Les fouilles conduites à Alise ont révélé la légèreté des matériaux employés et l'absence de pièces de bois importantes poursuit M. Mourey. Cela démontre que le siège a été conduit avec des fortifications de conception légère et puisque le siège était autour d'Alésia, Alésia était bien à Alise.(Bis repetita..) D'autant que la qualité de l'archéologie moderne ne saurait être remise en cause ! Pas plus d'ailleurs que la qualité du latin de M. Mourey ne serait-ce qu'à cause de sa fidélité à Constans. En résumé M. Mourey rend évident que cette utilisation de bois médiocre (bosquet, friche) exclut les bois nobles utilisés en construction. Constans écrit "qu'il fallait aller chercher des matériaux". Cependant le traducteur besogneux qui consulte son dictionnaire (L.Quicherat) s'avise d'une particularité linguistique que Constans n'approfondit pas, le sens de "materiari" (Caesar) : Faire provision de bois de construction.
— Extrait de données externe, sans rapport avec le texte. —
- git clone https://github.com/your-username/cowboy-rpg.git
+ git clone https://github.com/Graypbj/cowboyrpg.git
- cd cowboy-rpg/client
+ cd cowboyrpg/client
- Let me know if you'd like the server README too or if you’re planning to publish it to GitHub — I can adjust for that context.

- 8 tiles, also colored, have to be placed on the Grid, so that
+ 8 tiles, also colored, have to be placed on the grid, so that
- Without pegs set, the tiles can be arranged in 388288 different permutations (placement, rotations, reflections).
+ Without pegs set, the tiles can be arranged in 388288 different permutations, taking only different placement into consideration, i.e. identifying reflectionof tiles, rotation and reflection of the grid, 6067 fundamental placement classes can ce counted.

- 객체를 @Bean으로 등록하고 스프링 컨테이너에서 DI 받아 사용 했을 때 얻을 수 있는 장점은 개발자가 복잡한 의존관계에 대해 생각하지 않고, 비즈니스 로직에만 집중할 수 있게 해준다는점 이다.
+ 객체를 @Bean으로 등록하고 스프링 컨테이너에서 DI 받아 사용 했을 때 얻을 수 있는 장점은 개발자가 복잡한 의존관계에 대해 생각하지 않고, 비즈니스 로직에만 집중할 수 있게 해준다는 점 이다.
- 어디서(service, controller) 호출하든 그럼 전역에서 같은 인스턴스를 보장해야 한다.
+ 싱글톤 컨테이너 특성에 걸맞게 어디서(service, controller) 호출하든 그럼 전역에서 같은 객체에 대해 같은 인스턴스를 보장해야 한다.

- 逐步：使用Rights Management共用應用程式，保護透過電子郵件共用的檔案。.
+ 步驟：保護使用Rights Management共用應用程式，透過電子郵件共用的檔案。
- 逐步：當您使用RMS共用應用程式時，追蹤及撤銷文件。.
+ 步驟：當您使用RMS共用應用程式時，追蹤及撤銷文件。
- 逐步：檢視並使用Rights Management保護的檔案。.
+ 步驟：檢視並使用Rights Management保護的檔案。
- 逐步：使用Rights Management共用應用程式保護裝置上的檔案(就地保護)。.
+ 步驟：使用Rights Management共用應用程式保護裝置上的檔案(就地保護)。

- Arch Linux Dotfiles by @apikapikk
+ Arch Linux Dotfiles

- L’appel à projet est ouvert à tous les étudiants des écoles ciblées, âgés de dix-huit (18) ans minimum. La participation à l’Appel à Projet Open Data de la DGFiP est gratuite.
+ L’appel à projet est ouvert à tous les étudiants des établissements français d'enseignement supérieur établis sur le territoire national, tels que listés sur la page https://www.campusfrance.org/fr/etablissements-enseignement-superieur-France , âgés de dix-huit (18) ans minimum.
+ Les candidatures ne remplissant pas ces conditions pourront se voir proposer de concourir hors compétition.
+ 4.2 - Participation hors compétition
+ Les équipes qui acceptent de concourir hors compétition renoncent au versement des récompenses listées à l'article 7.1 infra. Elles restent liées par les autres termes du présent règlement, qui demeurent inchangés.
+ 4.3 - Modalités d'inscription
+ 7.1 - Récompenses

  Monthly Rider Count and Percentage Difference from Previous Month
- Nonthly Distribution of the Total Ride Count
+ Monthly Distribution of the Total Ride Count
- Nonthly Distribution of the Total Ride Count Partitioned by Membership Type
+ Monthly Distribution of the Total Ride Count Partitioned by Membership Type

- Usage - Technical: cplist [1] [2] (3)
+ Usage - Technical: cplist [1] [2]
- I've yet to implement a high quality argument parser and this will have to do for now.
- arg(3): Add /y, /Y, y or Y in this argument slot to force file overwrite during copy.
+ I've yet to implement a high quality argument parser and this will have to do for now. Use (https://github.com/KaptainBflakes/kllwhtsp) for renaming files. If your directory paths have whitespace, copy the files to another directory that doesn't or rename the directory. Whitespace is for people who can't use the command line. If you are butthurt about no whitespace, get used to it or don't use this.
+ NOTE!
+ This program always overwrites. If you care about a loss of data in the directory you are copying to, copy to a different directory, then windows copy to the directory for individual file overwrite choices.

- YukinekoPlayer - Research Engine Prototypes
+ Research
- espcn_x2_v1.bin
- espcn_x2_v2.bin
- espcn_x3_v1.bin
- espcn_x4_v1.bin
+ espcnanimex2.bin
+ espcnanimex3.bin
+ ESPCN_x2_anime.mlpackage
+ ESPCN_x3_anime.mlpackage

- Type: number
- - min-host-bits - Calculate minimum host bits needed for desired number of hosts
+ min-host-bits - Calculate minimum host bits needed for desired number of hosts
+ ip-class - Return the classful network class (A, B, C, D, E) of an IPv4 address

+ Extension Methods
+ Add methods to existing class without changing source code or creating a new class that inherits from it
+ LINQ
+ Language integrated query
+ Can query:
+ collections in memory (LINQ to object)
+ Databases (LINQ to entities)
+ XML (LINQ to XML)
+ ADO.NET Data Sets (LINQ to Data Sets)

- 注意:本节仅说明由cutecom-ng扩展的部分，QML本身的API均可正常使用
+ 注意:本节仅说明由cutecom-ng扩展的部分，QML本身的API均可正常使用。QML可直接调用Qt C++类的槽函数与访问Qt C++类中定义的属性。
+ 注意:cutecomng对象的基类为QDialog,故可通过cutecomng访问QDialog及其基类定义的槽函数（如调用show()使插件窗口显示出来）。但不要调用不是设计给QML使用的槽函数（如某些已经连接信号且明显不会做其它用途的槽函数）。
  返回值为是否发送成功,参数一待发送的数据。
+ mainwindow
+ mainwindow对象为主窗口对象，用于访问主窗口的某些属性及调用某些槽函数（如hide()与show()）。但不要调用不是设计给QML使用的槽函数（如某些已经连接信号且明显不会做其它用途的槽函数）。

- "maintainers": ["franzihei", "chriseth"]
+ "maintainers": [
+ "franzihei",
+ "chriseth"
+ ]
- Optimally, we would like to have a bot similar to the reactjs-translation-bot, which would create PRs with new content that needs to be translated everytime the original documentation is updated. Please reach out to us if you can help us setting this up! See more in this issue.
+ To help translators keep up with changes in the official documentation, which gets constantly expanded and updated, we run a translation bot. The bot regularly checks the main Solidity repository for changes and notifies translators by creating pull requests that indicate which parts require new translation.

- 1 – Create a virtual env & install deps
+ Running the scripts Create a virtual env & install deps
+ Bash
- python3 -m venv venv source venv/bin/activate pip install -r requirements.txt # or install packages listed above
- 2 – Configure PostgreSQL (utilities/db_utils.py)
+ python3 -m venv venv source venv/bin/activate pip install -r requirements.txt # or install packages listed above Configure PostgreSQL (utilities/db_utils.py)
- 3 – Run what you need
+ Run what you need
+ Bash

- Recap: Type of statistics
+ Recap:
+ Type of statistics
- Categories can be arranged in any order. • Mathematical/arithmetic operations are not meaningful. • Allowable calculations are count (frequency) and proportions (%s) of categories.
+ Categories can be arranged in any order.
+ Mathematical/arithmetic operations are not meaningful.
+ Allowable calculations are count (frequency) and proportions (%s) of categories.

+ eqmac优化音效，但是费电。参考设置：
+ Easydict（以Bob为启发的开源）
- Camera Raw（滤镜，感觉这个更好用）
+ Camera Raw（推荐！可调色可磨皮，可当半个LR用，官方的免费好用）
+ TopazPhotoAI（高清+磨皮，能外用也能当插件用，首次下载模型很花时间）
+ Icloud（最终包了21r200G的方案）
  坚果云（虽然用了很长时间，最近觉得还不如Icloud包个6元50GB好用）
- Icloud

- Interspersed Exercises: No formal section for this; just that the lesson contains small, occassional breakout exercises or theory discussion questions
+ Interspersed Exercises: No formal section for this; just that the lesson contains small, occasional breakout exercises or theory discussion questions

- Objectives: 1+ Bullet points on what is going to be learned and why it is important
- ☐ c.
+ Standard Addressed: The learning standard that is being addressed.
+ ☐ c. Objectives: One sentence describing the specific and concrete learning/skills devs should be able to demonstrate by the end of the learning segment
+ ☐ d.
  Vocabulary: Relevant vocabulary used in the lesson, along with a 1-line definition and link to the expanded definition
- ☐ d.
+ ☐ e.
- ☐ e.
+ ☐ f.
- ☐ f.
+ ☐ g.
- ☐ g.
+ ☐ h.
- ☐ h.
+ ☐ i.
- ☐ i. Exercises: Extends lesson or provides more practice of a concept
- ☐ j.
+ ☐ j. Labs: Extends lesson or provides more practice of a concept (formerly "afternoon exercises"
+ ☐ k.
Voici une nuance que néglige Constans, on le rappelle partisan d'Alise, ce qui entraîne le fourvoiement de ses adeptes dont certains, selon eux-mêmes sont des latinistes éprouvés.
Dans ce contexte, celui de la nature du paysage à Alésia, cette différence prend de l'importance. A-t-elle attiré l'attention de latinistes ? Certes oui, au moins celle de Benoist qui écrit (VII-73-I, note I) : "LXXIII I materiari, exemple unique de ce mot : aller à la provision de bois. Ce mot a d'ailleurs un sens différent de lignari : il exprime l'idée de chercher du bois de construction plutôt que du bois de chauffage."(Voir aussi III-29). "Lignari" (Caes-Liv) faire du bois, aller à la provision de bois (L.Quicherat). Si César a éprouvé la nécessité de créer un mot pour exprimer le fait d'aller chercher du bois de construction c'est qu'il voulait éviter toute ambiguïté ce qui signifiait évidemment la présence de ce matériau dans les environs.
César dans le chapitre 73 souligne, s'il en était encore besoin, le volume du bois employé : "des troncs qui avaient des branches résistantes" d'après Benoist, "très fortes" traduit Constans. Les troncs devaient être très robustes pour porter des branches très fortes. "Stipites (73-3) (troncs). Le tronc alisien serait différent de l'idée habituellement liée au tronc. Il a suivi une cure d'amaigrissement (scientifique). Voir aussi "cippos" (73-4) borne, tronc d'arbre enfoncé dans la terre. Ou encore "des troncs de l'épaisseur d'une cuisse" (73-6). L'archéologie moderne (dont la qualité ne saurait être remise en cause) permet donc de constater que le site d'Alise, faute de forêts, rendait impossible le récit de César du VII-73 et la présence d'Alésia en 52. Gageons que ce ne sera pas un obstacle à cette présence en 2010. Est-il nécessaire de rappeler que, selon César, les contrevallations et circonvallations mesuraient respectivement 11 et 14 "millia passuum" soit un total d'environ 37 km de fortifications et pièges en bois de construction. L'argumentation de M. Mourey a quelque analogie avec le pavé de l'ours.